When we purchased Eshaness Lighthouse in the Shetland Islands one of our biggest concerns was who would take care of it when we were not there. Being a listed historic building it deserves constant tender loving care. Not knowing any of the people in the area it could have been a major problem. The local crofter who had held the keys for the previous owner while the property was on the market had been prompt and thorough in his dealings with us. We had the impression he cared about the building so I inquired if “T” would be interested in taking care of the property in our absence. He was more than delighted to tend the keeper’s accommodations just as his half brother tended the light for the Northern Lighthouse Board.
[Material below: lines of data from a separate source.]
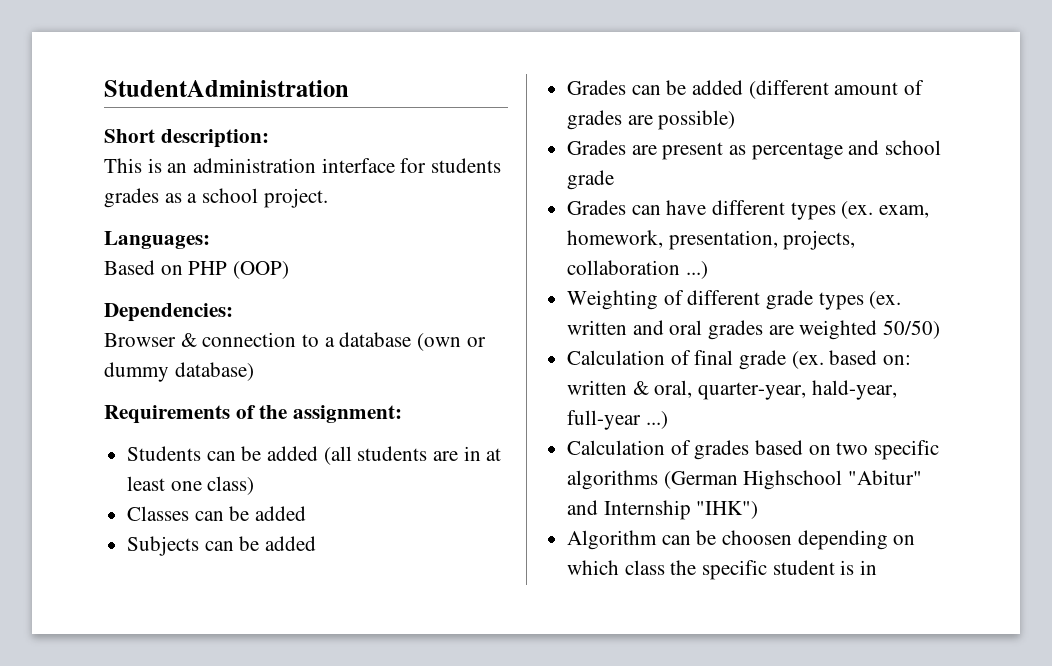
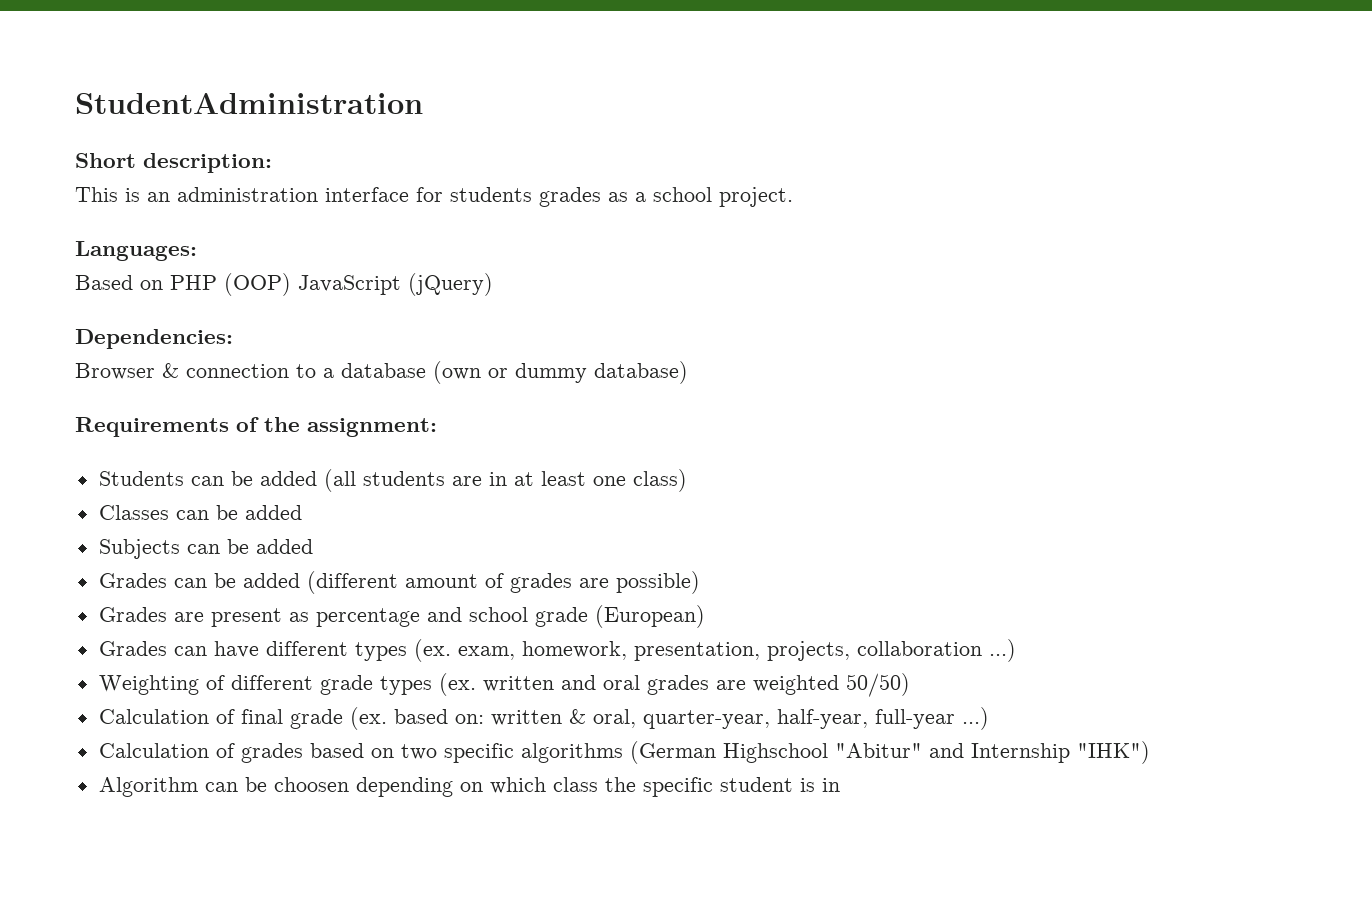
(290, 270) none -> [298,273,493,296] JavaScript (jQuery)
(615, 180) none -> [594,605,705,628] (European)
[811,380,897,400] hald-year, -> [776,709,868,729] half-year,

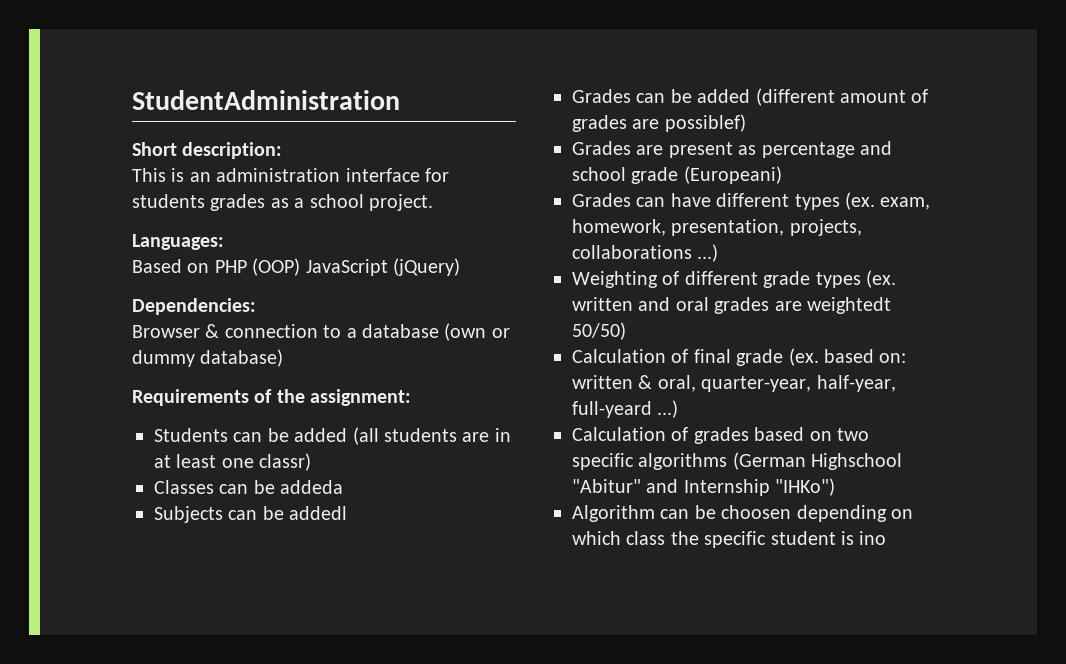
[632,469,687,492] class) -> [259,453,312,471] classr)
[244,505,302,520] added -> [280,480,344,494] addeda
[255,539,313,554] added -> [289,506,348,520] addedl
[615,571,700,594] possible) -> [664,114,746,132] possiblef)
[594,605,705,628] (European) -> [683,166,782,184] (Europeani)
[856,641,982,656] collaboration -> [572,245,692,259] collaborations
[752,675,839,695] weighted -> [807,297,891,314] weightedt
[874,709,955,729] full-year -> [572,401,652,418] full-yeard
[1076,741,1150,764] "IHK") -> [775,478,836,496] "IHKo")
[821,778,840,792] in -> [859,531,887,545] ino

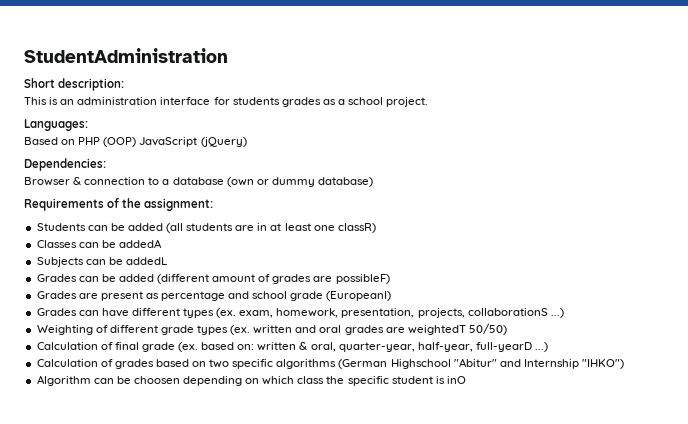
[259,453,312,471] classr) -> [337,223,376,233] classR)
[280,480,344,494] addeda -> [118,239,162,248] addedA
[289,506,348,520] addedl -> [125,257,167,265] addedL
[664,114,746,132] possiblef) -> [335,274,390,284] possibleF)
[683,166,782,184] (Europeani) -> [326,291,392,301] (EuropeanI)
[572,245,692,259] collaborations -> [467,308,548,316] collaborationS
[807,297,891,314] weightedt -> [407,325,466,335] weightedT
[572,401,652,418] full-yeard -> [475,342,532,352] full-yearD
[775,478,836,496] "IHKo") -> [582,359,625,369] "IHKO")
[859,531,887,545] ino -> [446,376,466,384] inO

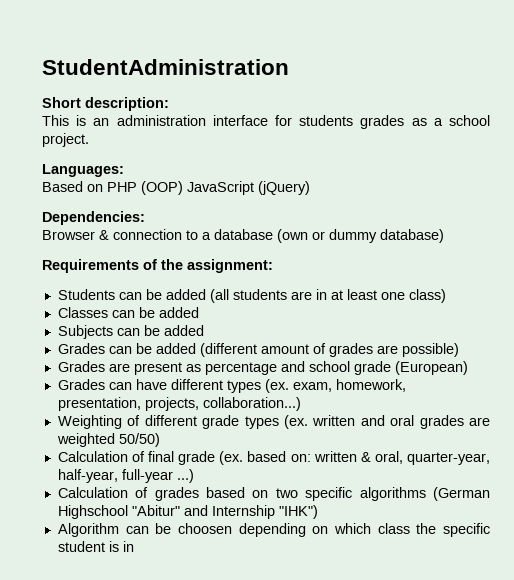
[337,223,376,233] classR) -> [408,289,446,303] class)
[118,239,162,248] addedA -> [158,307,199,318] added
[125,257,167,265] addedL -> [163,325,204,336] added
[335,274,390,284] possibleF) -> [401,343,459,357] possible)
[326,291,392,301] (EuropeanI) -> [394,361,468,375] (European)
[467,308,564,318] collaborationS ...) -> [202,397,301,411] collaboration...)
[407,325,466,335] weightedT -> [56,433,115,447] weighted
[475,342,532,352] full-yearD -> [121,469,173,483] full-year
[582,359,625,369] "IHKO") -> [278,505,318,519] "IHK")
[446,376,466,384] inO -> [122,541,134,552] in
I was ecstatic that our buildings would have a caretaker. My husband often states I need a keeper but in relationship to Eshaness without doubt I needed a caretaker. What “T” did not know at the time was his responsibilities would not only include the buildings but nurturing me in the ways of the Shetland Islands. (The graphic on the right is of "T" gathering sheep near the lighthouse).
Since my husband could not get away I had to take possession Eshaness alone. I was so excited that we were finally getting our lighthouse home, I chuckle inside when people kept asking me if I was nervous about going to such a remote location without a car and by myself. I felt no fear or uneasiness about the secludedness. My only apprehension was not getting the furniture delivered so I could be comfortable.
I arrived in Lerwick six hours late because Sumburgh airport was fogged in - the picture here via Wikimedia Commons is of the airport on a sunnier day. I hurried to buy groceries and collect all the small items on my list so I could get to the furniture store before the lorry and the furniture left for the lighthouse. I made it only because the table I ordered was on the P & O ferry, which was also late!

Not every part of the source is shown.